Running for Anna

On December 12, 2010 our family was devastated by the loss of my niece, Anna Rogotzke, on her fourth birthday, to a rare cancer called Alveolar Rhabdomyosarcoma. On December 4, 2011, I ran in the California International Marathon to raise money for the Liddy Shriver Sarcoma Initiative, a leader in the fight against sarcomas. This blog is created to update those interested in my journey and progress as I train for this event and events thereafter.
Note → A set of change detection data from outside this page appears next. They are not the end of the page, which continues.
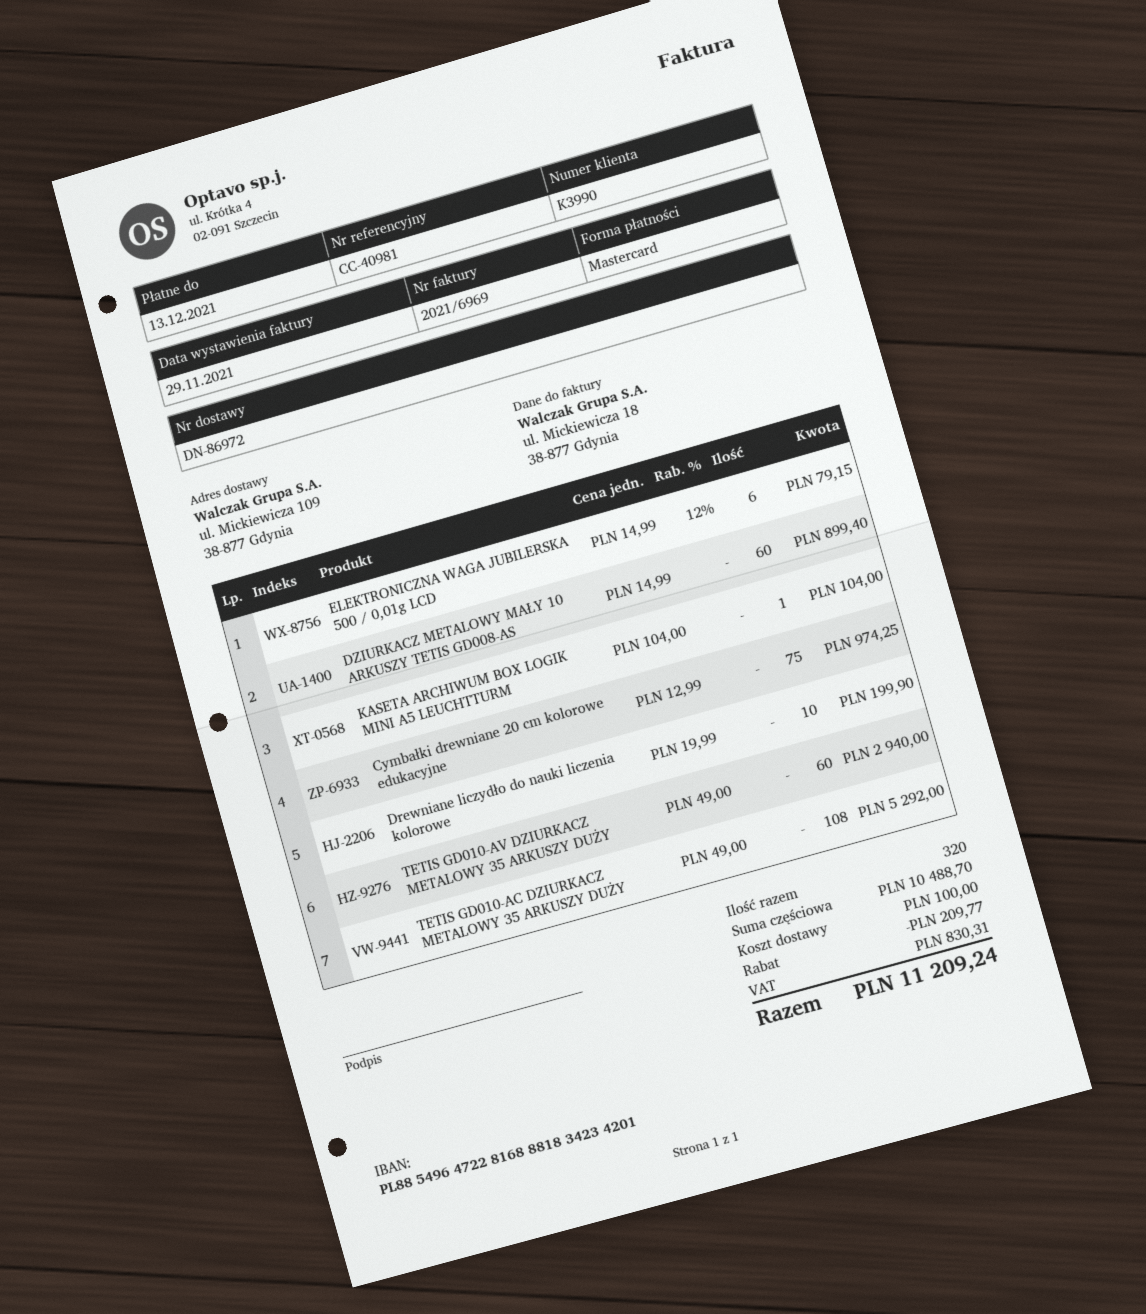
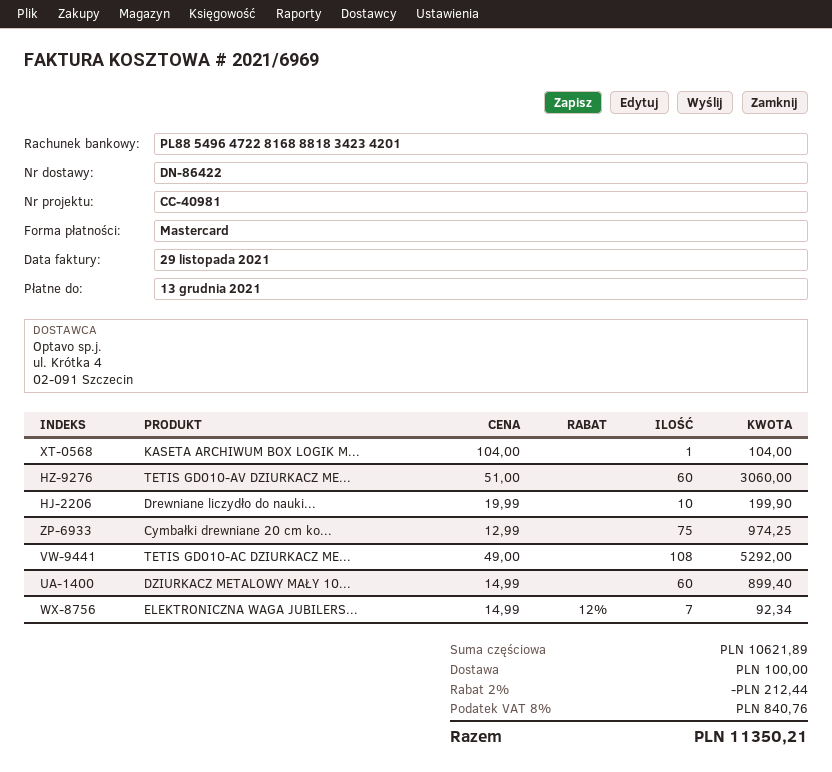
delivery note number: DN-86972 -> DN-86422
ELEKTRONICZNA WAGA JUBILERSKA 500 / 0,01g LCD: 6 x 14.99 - 12% = 79.15 -> 7 x 14.99 - 12% = 92.34
TETIS GD010-AV DZIURKACZ METALOWY 35 ARKUSZY DUŻY: 60 x 49.00 = 2940.00 -> 60 x 51.00 = 3060.00
subtotal: 10488.70 -> 10621.89
discount: 209.77 -> 212.44
tax: 830.31 -> 840.76
total: 11209.24 -> 11350.21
....And let us run with perseverance the race marked out for us,
2 fixing our eyes on Jesus, the pioneer and perfecter of faith. For the joy set before him he endured the cross, scorning its shame, and sat down at the right hand of the throne of God. 3 Consider him who endured such opposition from sinners, so that you will not grow weary and lose heart. (Hebrews 12:1-3)

Monday, September 26, 2011

A Tale of Two Runs

Two runs in one run, that is...

But first, thank you for all of the nice comments on my last post.  I'm a little less anxious for this half-marathon coming up this Sunday because of your suggestions and kind words. 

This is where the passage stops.